If that doesn’t sound challenging enough, we recently realized we needed to make some structural changes to one the most important components of our infrastructure – Expel’s data pipeline, and the processing of that data pipeline.
Our mission was to migrate from a virtual machine (VM)-based deployment to a container-based deployment. With zero downtime.
How did we pull it off?
I’m going to tell you in this blog post. (Hi, I’m David, Expel’s principal software engineer.)
If you’re interested in learning how to combine Kubernetes, feature flags and metric-driven deployments, keep reading.
Background: Josie™ and the Expel Workbench™
In the past year at Expel, we’ve migrated to Kubernetes as our core engineering platform (AKA the thing that enables us to run the Expel Workbench).
What’s the Expel Workbench?
It’s the platform we built so that our analysts can quickly get all the info they need about an alert and make quick decisions on what action to take next. In addition to some other very cool things.Back to Kubernetes.
While known for its complexity (who here likes YAML?), Kubernetes comes with a large amount of functionality that can, if used correctly, result in elegant solutions.
Full disclosure: I’m not going to dive into all the things we do with Kubernetes, or what is Kubernetes for that matter. Instead, I’m going to focus specifically on our data pipeline and detection engine (we call her Josie).
Our detection pipeline receives events (or logs) and alerts from our customer’s devices and cloud environments. Then, our detection engine processes each alert and decides what to do with it.
We have some fundamental beliefs about detection content and our pipeline:
- Never lose an alert;
- Quality and scale aren’t mutually exclusive;
- The best ideas come from those closest to the problem; and
- Engineering builds frameworks for others to supply content.
This means our detection pipeline is content-driven and can be updated by our SOC analysts here at Expel.
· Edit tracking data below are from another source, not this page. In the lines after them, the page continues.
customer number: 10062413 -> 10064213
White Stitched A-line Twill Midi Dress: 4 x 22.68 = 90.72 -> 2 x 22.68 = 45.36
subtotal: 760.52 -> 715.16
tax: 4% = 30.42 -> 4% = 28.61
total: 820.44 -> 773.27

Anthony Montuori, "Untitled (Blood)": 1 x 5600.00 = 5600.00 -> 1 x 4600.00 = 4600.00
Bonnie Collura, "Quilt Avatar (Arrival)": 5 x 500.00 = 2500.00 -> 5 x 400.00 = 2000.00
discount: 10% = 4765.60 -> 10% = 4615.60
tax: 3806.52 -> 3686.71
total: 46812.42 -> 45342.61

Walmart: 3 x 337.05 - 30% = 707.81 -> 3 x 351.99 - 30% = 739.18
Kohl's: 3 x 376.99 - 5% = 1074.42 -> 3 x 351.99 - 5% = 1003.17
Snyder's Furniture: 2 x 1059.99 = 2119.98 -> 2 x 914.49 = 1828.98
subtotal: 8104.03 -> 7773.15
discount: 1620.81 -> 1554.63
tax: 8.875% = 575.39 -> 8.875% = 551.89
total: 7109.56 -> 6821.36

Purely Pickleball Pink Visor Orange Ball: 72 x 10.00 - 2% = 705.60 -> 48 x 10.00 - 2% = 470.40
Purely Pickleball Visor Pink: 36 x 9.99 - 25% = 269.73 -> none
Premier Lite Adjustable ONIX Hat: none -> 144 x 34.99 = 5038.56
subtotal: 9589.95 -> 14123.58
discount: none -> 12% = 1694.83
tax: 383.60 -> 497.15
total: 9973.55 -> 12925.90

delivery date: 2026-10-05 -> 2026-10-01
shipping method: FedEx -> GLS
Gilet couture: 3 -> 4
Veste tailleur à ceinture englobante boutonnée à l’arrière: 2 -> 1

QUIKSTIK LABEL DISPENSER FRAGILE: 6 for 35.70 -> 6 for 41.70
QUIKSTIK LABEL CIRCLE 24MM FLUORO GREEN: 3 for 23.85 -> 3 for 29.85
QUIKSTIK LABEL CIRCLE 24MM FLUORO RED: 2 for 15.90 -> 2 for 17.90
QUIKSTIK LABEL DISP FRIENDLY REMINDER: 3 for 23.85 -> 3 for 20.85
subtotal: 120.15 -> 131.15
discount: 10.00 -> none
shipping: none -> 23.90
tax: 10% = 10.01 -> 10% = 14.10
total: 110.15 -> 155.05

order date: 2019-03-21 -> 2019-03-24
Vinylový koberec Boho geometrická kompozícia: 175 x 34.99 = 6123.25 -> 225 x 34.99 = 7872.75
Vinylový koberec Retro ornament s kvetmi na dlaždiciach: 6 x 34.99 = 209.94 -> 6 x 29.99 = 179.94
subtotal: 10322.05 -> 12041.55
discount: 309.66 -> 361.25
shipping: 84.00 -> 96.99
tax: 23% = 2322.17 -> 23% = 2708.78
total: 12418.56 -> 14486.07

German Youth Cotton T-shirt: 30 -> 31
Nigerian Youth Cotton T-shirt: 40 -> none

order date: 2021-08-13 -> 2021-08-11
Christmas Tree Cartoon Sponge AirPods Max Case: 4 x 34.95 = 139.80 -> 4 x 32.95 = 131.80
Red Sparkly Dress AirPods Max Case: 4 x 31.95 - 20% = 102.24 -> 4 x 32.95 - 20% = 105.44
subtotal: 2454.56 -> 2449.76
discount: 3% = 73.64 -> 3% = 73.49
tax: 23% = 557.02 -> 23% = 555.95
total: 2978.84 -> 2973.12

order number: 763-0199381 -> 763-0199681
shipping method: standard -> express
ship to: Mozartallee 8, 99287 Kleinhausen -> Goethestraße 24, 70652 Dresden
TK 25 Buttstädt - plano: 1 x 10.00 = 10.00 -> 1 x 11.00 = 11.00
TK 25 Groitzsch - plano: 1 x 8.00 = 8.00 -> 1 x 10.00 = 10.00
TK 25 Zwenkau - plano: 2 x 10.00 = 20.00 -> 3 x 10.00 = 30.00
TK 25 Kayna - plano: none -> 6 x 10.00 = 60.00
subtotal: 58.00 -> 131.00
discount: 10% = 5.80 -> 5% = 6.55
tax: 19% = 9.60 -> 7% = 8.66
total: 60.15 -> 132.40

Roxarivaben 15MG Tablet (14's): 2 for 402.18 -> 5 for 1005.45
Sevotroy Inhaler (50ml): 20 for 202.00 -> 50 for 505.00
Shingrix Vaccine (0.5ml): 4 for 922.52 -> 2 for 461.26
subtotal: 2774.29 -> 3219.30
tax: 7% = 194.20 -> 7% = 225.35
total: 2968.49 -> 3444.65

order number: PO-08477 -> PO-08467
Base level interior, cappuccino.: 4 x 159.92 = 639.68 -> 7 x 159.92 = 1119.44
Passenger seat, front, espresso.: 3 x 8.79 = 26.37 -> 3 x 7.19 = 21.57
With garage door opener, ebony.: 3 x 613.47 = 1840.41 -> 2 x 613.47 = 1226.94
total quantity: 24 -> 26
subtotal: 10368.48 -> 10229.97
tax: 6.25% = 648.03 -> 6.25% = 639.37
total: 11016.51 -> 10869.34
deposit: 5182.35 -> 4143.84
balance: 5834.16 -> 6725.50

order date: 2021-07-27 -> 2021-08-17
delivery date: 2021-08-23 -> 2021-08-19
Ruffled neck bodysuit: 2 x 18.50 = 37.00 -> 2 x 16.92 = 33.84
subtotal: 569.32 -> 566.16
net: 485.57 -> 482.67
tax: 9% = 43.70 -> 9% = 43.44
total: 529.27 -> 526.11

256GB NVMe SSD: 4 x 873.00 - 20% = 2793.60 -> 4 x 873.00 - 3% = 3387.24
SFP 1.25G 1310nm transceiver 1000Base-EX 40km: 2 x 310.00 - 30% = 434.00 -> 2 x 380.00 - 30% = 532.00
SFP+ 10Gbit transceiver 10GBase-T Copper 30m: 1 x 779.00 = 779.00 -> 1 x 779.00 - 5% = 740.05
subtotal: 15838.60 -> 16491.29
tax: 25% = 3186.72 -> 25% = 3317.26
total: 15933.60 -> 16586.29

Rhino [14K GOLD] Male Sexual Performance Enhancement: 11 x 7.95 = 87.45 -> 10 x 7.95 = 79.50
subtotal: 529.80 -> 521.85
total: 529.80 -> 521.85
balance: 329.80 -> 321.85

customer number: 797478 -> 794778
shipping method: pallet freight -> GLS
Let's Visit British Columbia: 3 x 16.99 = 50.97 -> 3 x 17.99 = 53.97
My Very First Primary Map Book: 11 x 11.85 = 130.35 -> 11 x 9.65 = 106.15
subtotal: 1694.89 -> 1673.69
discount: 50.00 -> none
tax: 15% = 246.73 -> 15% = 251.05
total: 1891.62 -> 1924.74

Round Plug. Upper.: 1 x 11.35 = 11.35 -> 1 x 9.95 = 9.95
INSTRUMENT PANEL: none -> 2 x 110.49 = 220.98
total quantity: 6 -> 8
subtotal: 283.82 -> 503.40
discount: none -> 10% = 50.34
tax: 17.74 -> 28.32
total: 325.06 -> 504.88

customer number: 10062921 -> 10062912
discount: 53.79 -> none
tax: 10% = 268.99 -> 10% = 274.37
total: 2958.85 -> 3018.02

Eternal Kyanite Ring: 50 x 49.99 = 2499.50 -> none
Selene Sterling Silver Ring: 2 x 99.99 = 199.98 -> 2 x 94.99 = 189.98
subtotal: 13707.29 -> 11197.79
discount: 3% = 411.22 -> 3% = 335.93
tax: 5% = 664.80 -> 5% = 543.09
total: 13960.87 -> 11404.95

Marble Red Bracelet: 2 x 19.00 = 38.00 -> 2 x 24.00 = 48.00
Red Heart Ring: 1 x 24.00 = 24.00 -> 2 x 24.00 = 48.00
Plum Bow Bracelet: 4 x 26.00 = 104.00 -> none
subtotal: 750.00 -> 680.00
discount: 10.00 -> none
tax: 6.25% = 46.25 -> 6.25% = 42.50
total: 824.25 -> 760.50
We also hold the opinion that content should never take a framework down. If it does, that’s on engineering, not the content authors.
With these beliefs in mind, we were faced with the challenge of making structural changes to how we are running our detection engine, ensuring quality, not losing alerts and still enabling analysts to drive the content.
Josie’s journey to Kubernetes
What we knew
Ensuring this migration didn’t disrupt the daily workflow of the SOC was key.
That’s why we wanted an iterative process. We wanted to run both pipelines in parallel and compare all the performance metrics and output to ensure parity.
We also knew we wanted to be able to dynamically route traffic between pipelines, without the need for code-level changes requiring a build and deploy cycle. This would allow us to atomically re-route and have that change effective as quickly as possible.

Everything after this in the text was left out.